- Decades:: 2000s; 2010s; 2020s;
- See also:: Other events of 2022; Timeline of Senegalese history;

= 2022 in Senegal =

Events in the year 2022 in Senegal.

== Incumbents ==

- President: Macky Sall (since 2012)

== Events ==

Ongoing – COVID-19 pandemic in Senegal

February

- Senegal won the Africa Cup of Nations for the first time in its history after defeating Egypt in the finals.

=== May ===

- 26 May: A hospital fire kills 11 babies in a neonatal ward.
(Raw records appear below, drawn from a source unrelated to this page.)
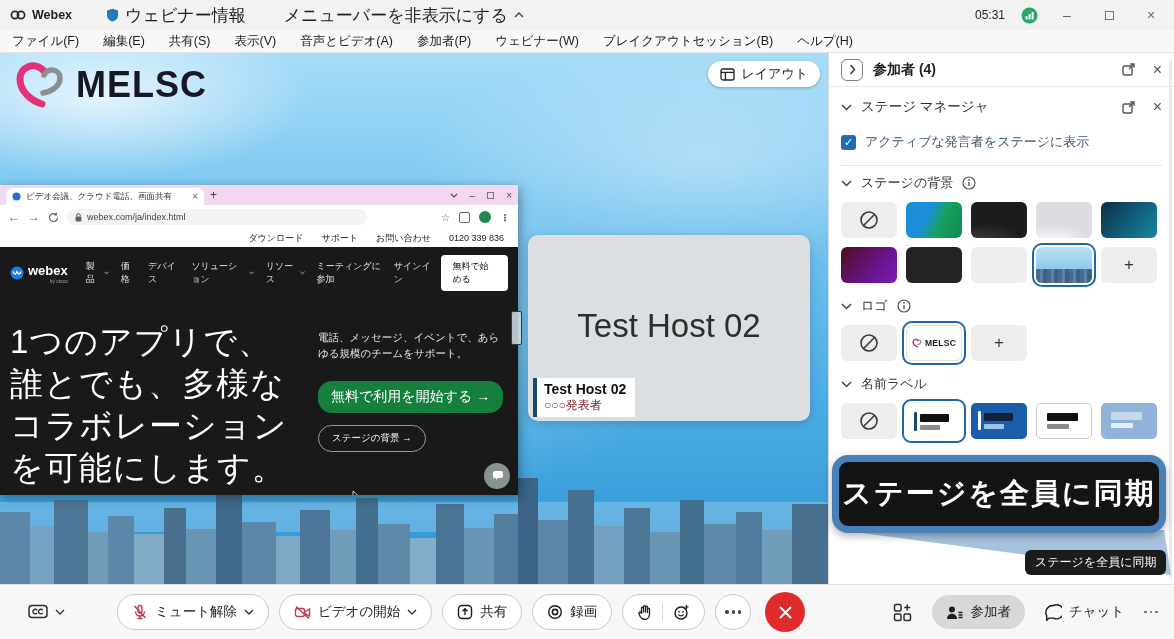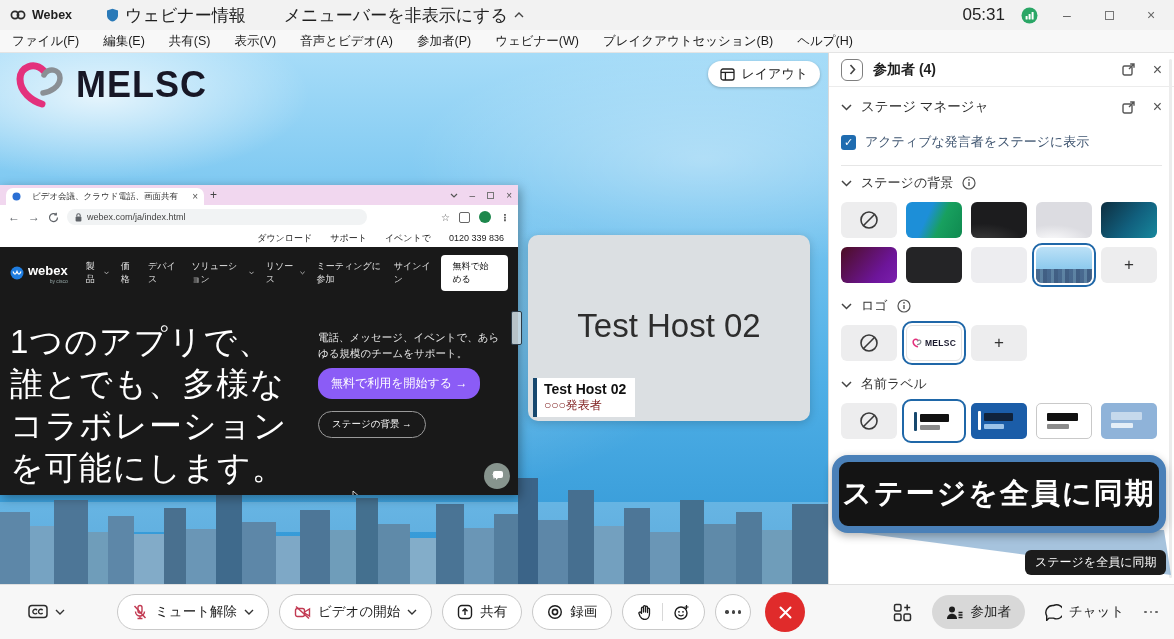"05:31" .tb-time { font-size: 17px -> 12px }
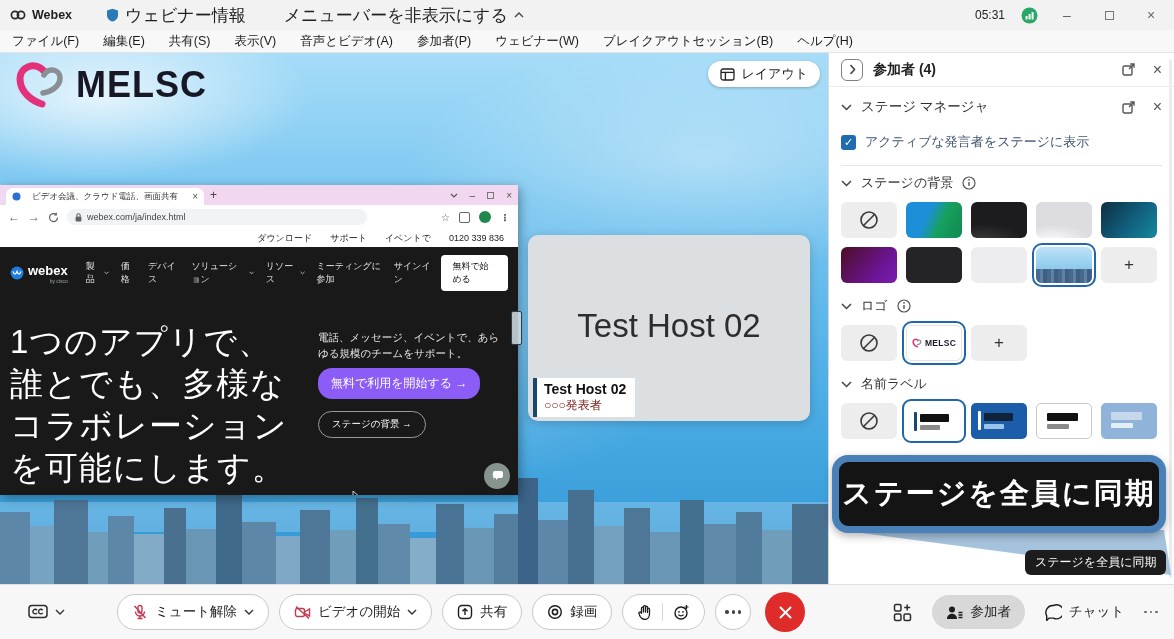"ビデオ会議、クラウド電話、画面共有" .tab { gap: 11px -> 5px }
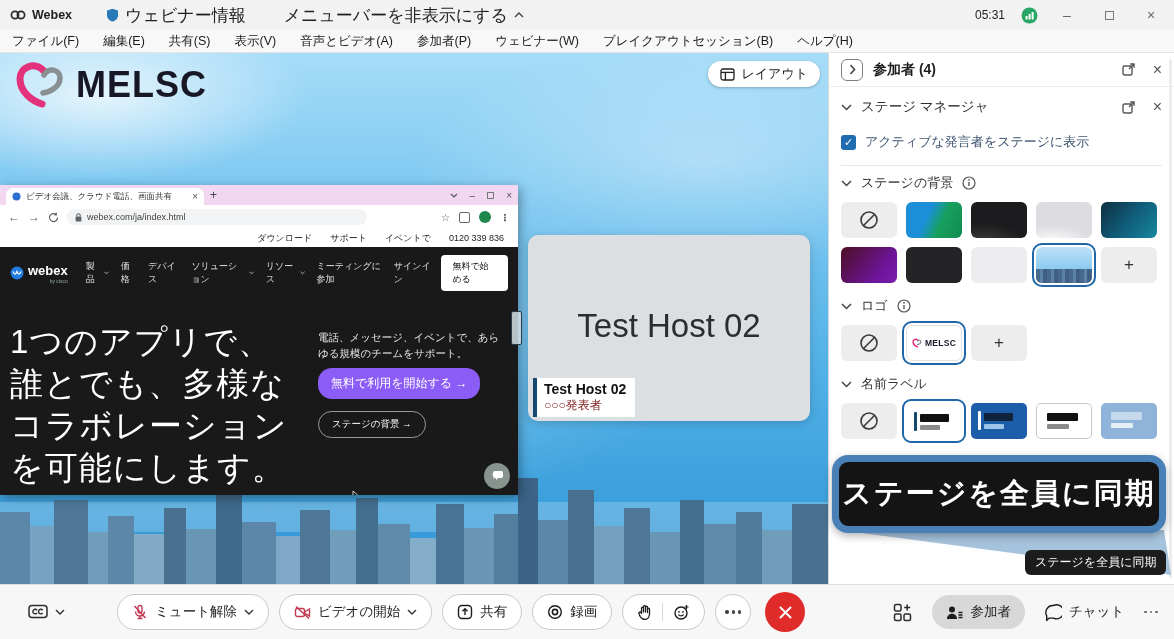"イベントで" span { text: イベントで -> お問い合わせ }
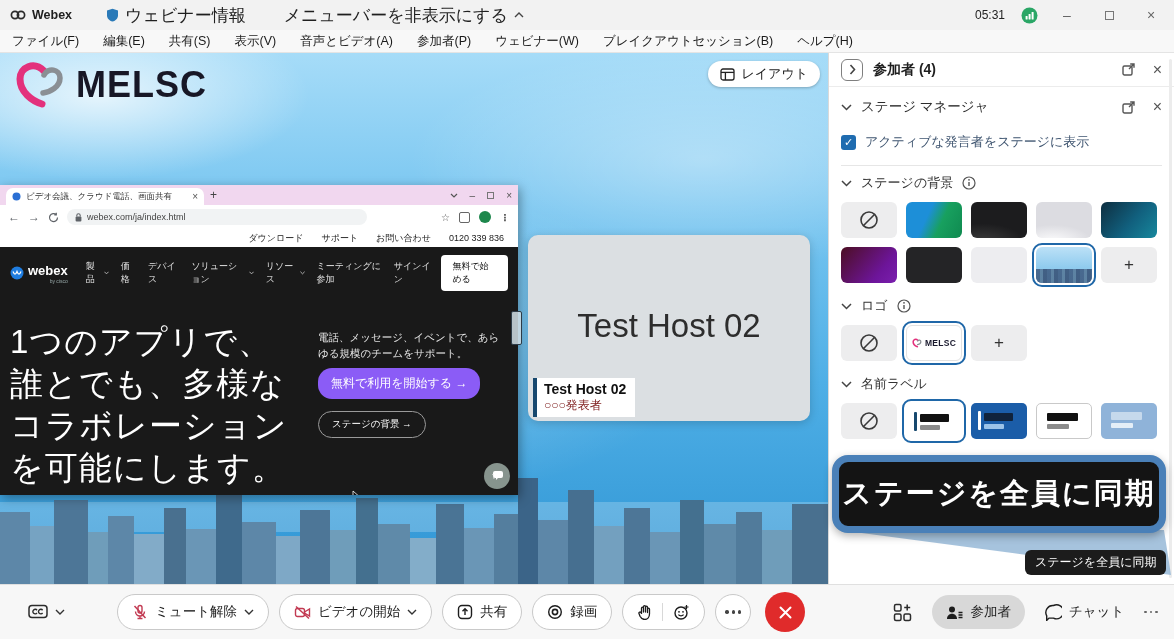"無料で利用を開始する →" .btn-green { background: #8b5cf6 -> #15803d; font-size: 12px -> 14px; margin-top: 6px -> 19px }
As a result, Abdoulaye Diouf Sarr is sacked as Minister of Health.

=== July ===

- 31 July: 2022 Senegalese parliamentary election
August

- Senegal experienced high inflation especially in food and fuel prices which increased the cost of living.

November

- The Senegal national team participated in the 2022 FIFA World cup in Qatar and reached the round of 16.

=== December ===

- 1 December: In the National Assembly pregnant MP Amy Ndiaye is attacked by fellow MPs Mamadou Niang and Massata Samb.

== Deaths ==

- 17 January: Karim Ouellet, 37, Senegalese-born Canadian singer-songwriter.
- 18 June: Mamadou Sarr, 83, Olympic sprinter (1968).
- 18 November: Youssou Diagne, 84, politician, president of the National Assembly (2001–2002).